● Task to carry out
Make a verbatim copy of the entries below; pictures stay out.

● Data for review
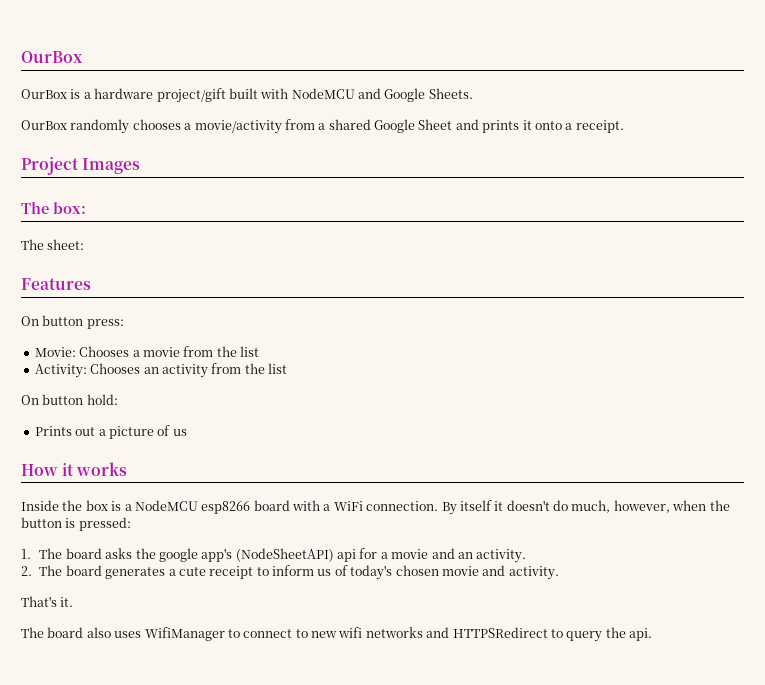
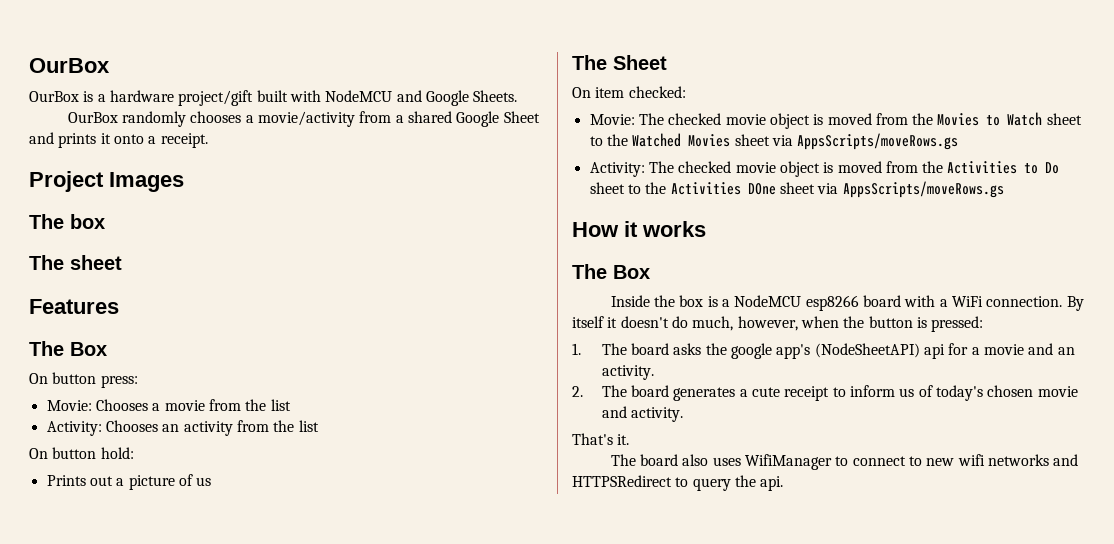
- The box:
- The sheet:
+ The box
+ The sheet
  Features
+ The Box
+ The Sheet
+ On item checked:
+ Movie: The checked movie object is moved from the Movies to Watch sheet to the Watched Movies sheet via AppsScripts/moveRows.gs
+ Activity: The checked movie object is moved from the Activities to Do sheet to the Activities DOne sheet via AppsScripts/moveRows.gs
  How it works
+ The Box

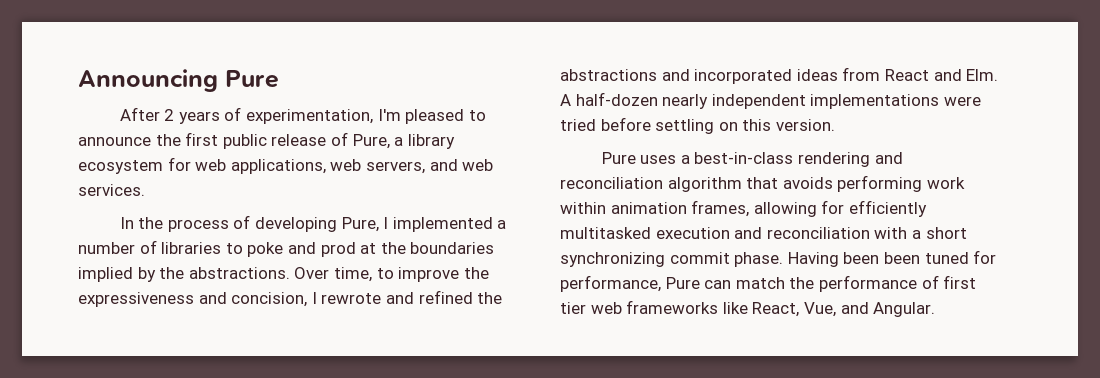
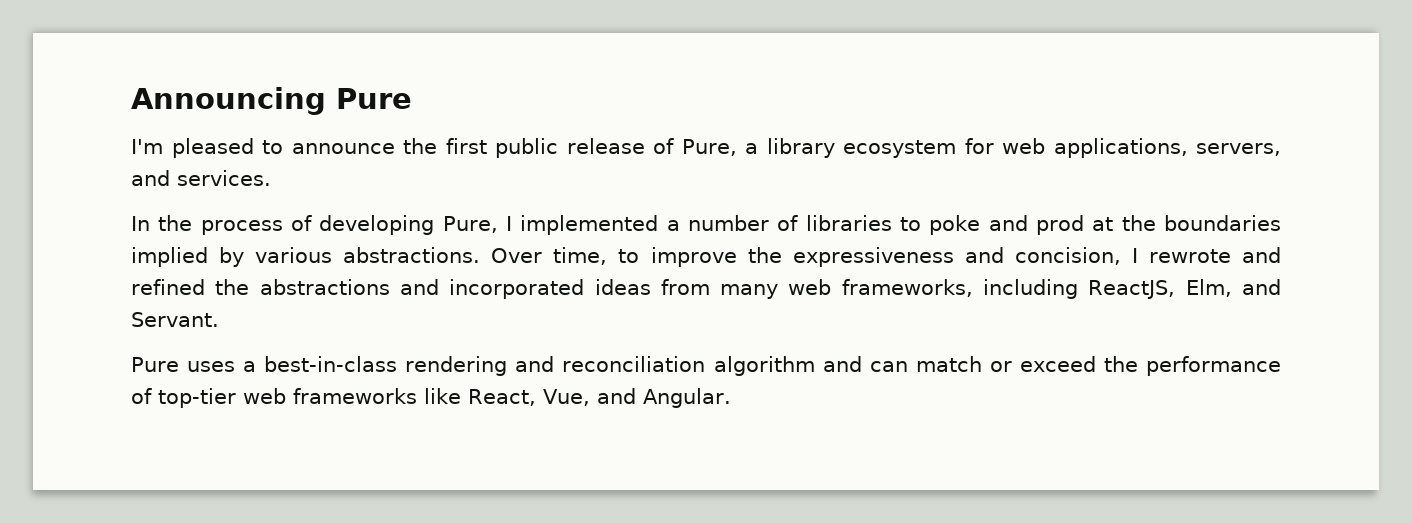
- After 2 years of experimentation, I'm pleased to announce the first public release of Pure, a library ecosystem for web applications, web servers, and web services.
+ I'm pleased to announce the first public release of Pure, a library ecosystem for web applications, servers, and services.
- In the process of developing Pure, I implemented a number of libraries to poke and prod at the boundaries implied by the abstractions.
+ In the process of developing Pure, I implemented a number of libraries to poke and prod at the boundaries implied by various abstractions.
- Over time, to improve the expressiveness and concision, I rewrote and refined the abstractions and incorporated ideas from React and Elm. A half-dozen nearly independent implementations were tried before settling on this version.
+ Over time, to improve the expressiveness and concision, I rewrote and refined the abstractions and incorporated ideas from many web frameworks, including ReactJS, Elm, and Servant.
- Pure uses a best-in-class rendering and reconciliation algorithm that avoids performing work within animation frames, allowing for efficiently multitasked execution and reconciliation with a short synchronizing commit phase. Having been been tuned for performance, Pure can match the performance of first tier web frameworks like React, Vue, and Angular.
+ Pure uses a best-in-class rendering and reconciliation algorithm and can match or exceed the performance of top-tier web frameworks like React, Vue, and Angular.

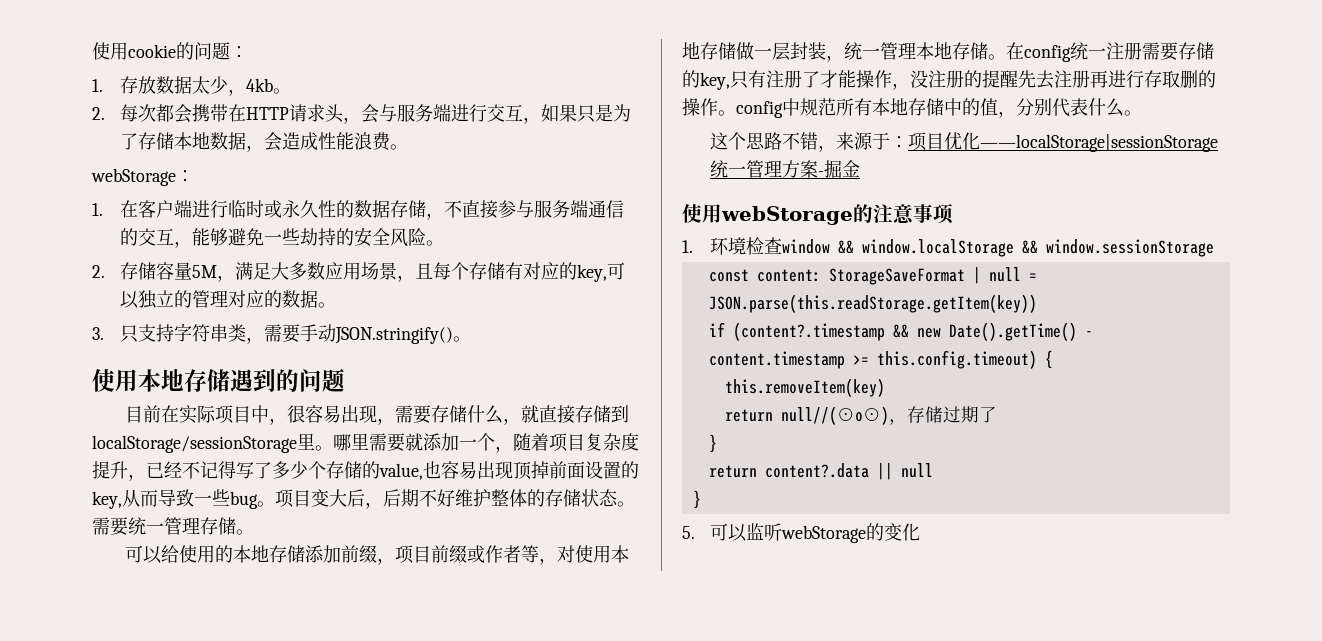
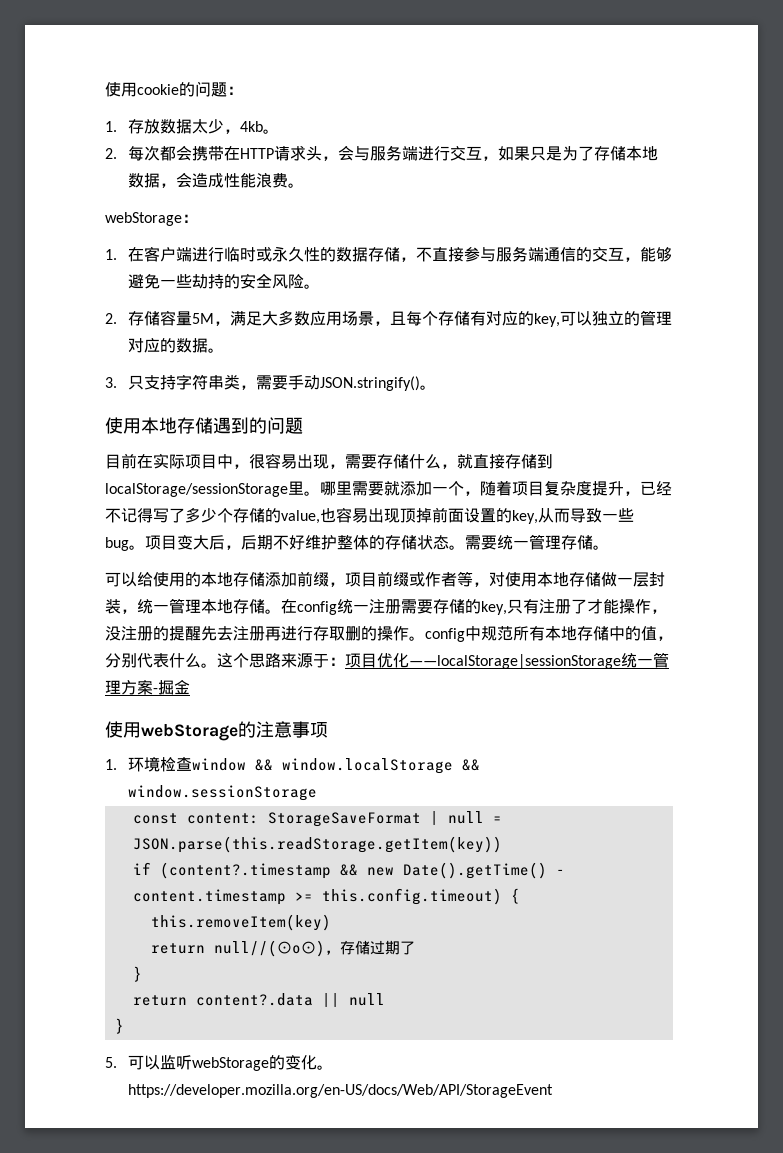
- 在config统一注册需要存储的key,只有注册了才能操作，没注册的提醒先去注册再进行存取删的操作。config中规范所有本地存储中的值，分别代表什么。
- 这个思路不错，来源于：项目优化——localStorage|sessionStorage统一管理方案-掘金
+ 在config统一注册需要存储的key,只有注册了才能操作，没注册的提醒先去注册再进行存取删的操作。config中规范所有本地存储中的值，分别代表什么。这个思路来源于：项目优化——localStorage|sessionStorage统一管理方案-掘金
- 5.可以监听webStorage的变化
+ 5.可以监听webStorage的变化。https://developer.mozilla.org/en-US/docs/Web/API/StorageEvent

● Solution
- The box:
- The sheet:
+ The box
+ The sheet
  Features
+ The Box
+ The Sheet
+ On item checked:
+ Movie: The checked movie object is moved from the Movies to Watch sheet to the Watched Movies sheet via AppsScripts/moveRows.gs
+ Activity: The checked movie object is moved from the Activities to Do sheet to the Activities DOne sheet via AppsScripts/moveRows.gs
  How it works
+ The Box

- After 2 years of experimentation, I'm pleased to announce the first public release of Pure, a library ecosystem for web applications, web servers, and web services.
+ I'm pleased to announce the first public release of Pure, a library ecosystem for web applications, servers, and services.
- In the process of developing Pure, I implemented a number of libraries to poke and prod at the boundaries implied by the abstractions.
+ In the process of developing Pure, I implemented a number of libraries to poke and prod at the boundaries implied by various abstractions.
- Over time, to improve the expressiveness and concision, I rewrote and refined the abstractions and incorporated ideas from React and Elm. A half-dozen nearly independent implementations were tried before settling on this version.
+ Over time, to improve the expressiveness and concision, I rewrote and refined the abstractions and incorporated ideas from many web frameworks, including ReactJS, Elm, and Servant.
- Pure uses a best-in-class rendering and reconciliation algorithm that avoids performing work within animation frames, allowing for efficiently multitasked execution and reconciliation with a short synchronizing commit phase. Having been been tuned for performance, Pure can match the performance of first tier web frameworks like React, Vue, and Angular.
+ Pure uses a best-in-class rendering and reconciliation algorithm and can match or exceed the performance of top-tier web frameworks like React, Vue, and Angular.

- 在config统一注册需要存储的key,只有注册了才能操作，没注册的提醒先去注册再进行存取删的操作。config中规范所有本地存储中的值，分别代表什么。
- 这个思路不错，来源于：项目优化——localStorage|sessionStorage统一管理方案-掘金
+ 在config统一注册需要存储的key,只有注册了才能操作，没注册的提醒先去注册再进行存取删的操作。config中规范所有本地存储中的值，分别代表什么。这个思路来源于：项目优化——localStorage|sessionStorage统一管理方案-掘金
- 5.可以监听webStorage的变化
+ 5.可以监听webStorage的变化。https://developer.mozilla.org/en-US/docs/Web/API/StorageEvent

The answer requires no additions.